I got the job.
I blew all those associate-degree-ed hard workers out of the water, and I was hired today. I start tomorrow, just doing some little stuff, then I get a three day weekend. I didn’t know it was a three day weekend until I saw where someone was posting about a three day weekend on FB. Hmm. Oh well. To celebrate, Dennis and I went to a movie and then out to dinner. We hired a Japanese baby sitter who’s 15 years old and babbled that she always took such good care of her little brother, and she has a twin sister and so fourth. Again, an over-qualified person needing a job that a well-trained chimp could do. We offered her $60 as an entire price for: Taking out the trash, feeding the kids, cleaning the kids up, putting the kids to bed, cleaning up the kitchen, letting the dogs in and out as needed and checking on the kids periodically during the time they were asleep, as well as nighttime maintenance. Piece of cake, huh? Stay at home mommy stuff, right? She babbled that she could do it, and she had her “elite” 10th grade level science book to read when we left. I gave her our numbers and told her generally when we’d be back (11pm), then we hurried off to our night time adventure.

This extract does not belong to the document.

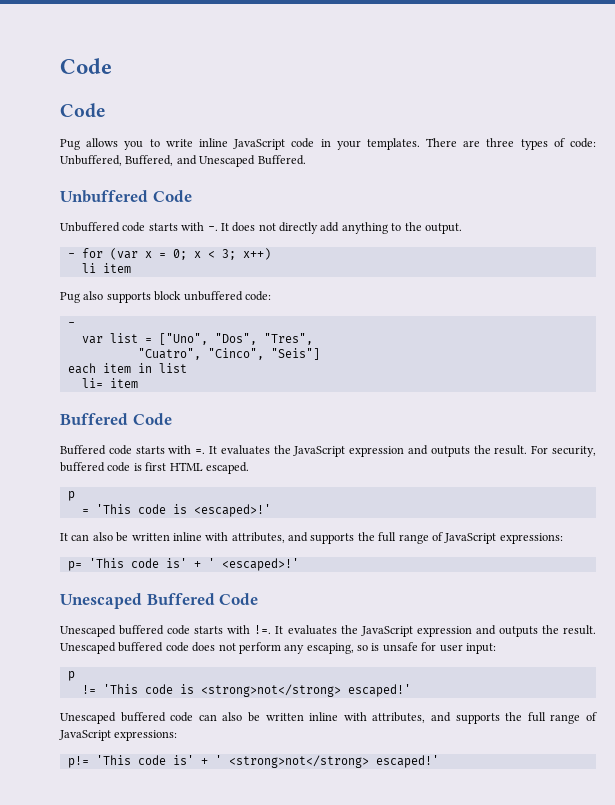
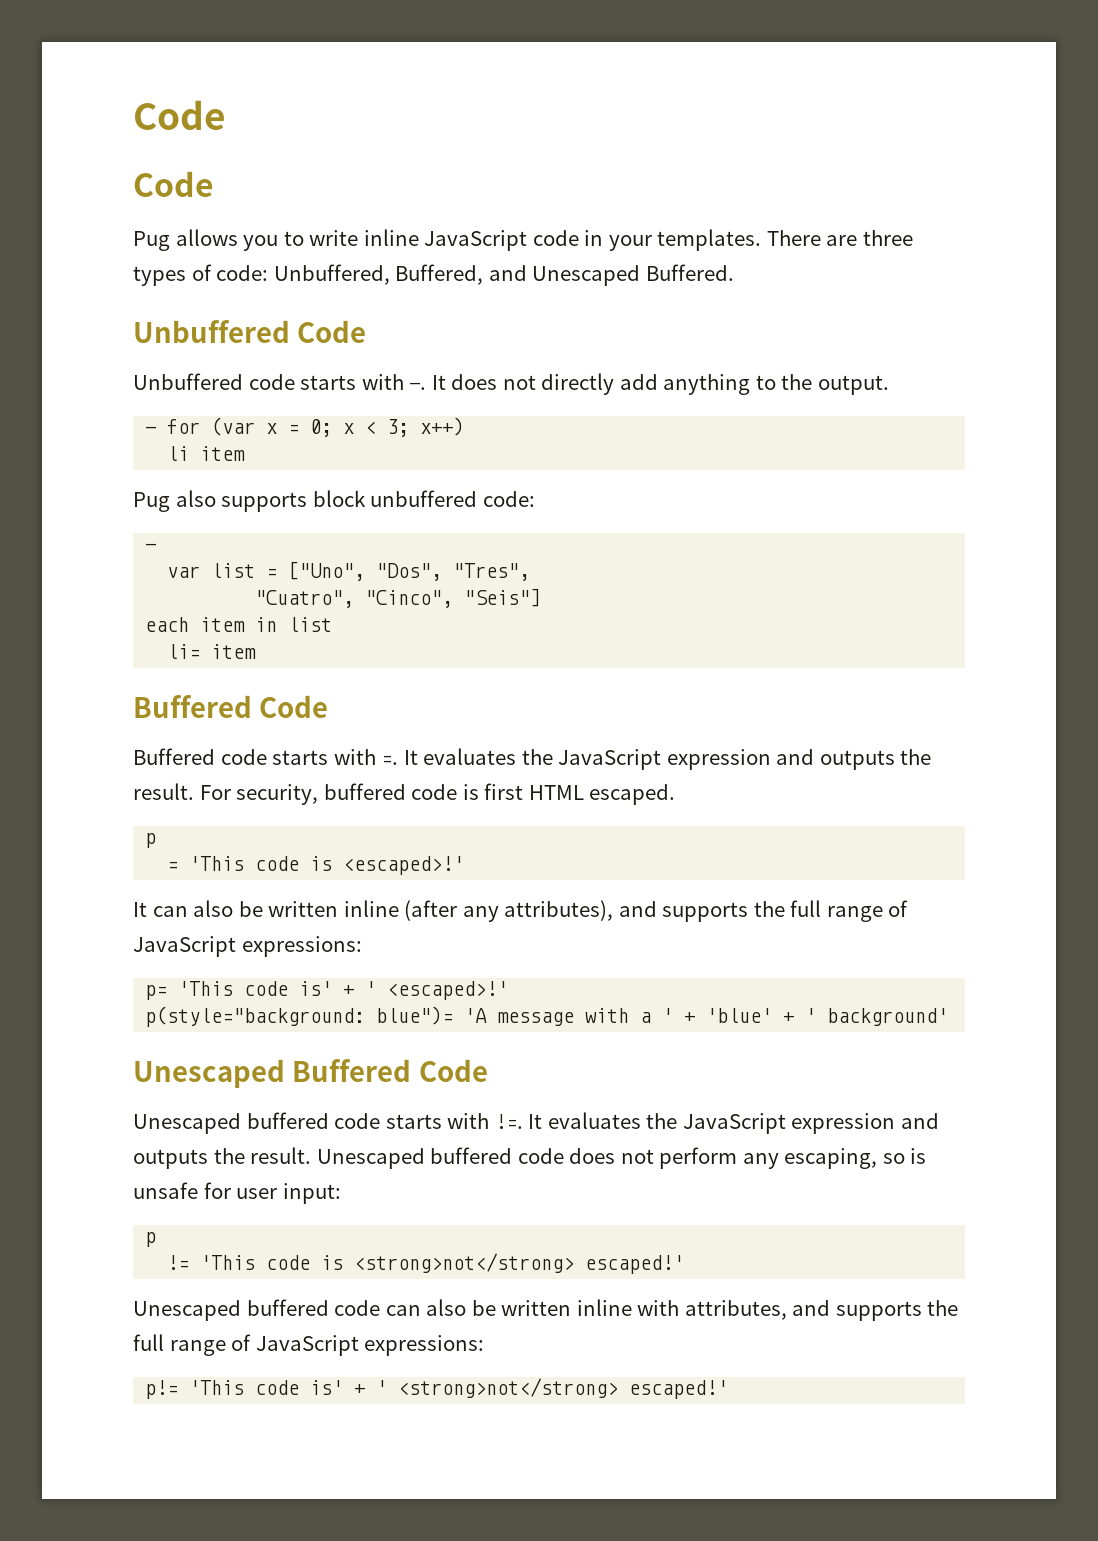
[205,532,285,543] with attributes, -> [404,900,614,922] (after any attributes),
(299, 564) none -> [145,1006,949,1027] // p(style="background: blue")= 'A message with a ' + 'blue' + ' background'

This is where the day stopped being good.
Dennis hit a huge pothole on the way to the theater. It made my shoulder blades start throbbing. I had my percocet with me, but I didn’t want to ruin the night. I waited. We talked of things that wouldn’t matter to anyone but us all the way to the theater. Glancing over the movies at the front door, I wanted to see Harry Potter and the Deathly Hallows – Part 1 or Burlesque, but before I could say anything, Dennis told the cashier “Two adults for True Grit.” I was kind of taken back. I remember watching the original when I was a child, and I strongly disliked it. Part of that was because I was forced to watch it. Just like I was being forced now. I just can’t get into Westerns. It’s not like I haven’t tried, because I have. I even bought The Searchers a few years ago because it was so highly recommended. But I just can’t do it. So tonight, I just smiled and nodded, bought a Coke and some nachos and sat in the cold, dark theater with Dennis, waiting for the movie to begin.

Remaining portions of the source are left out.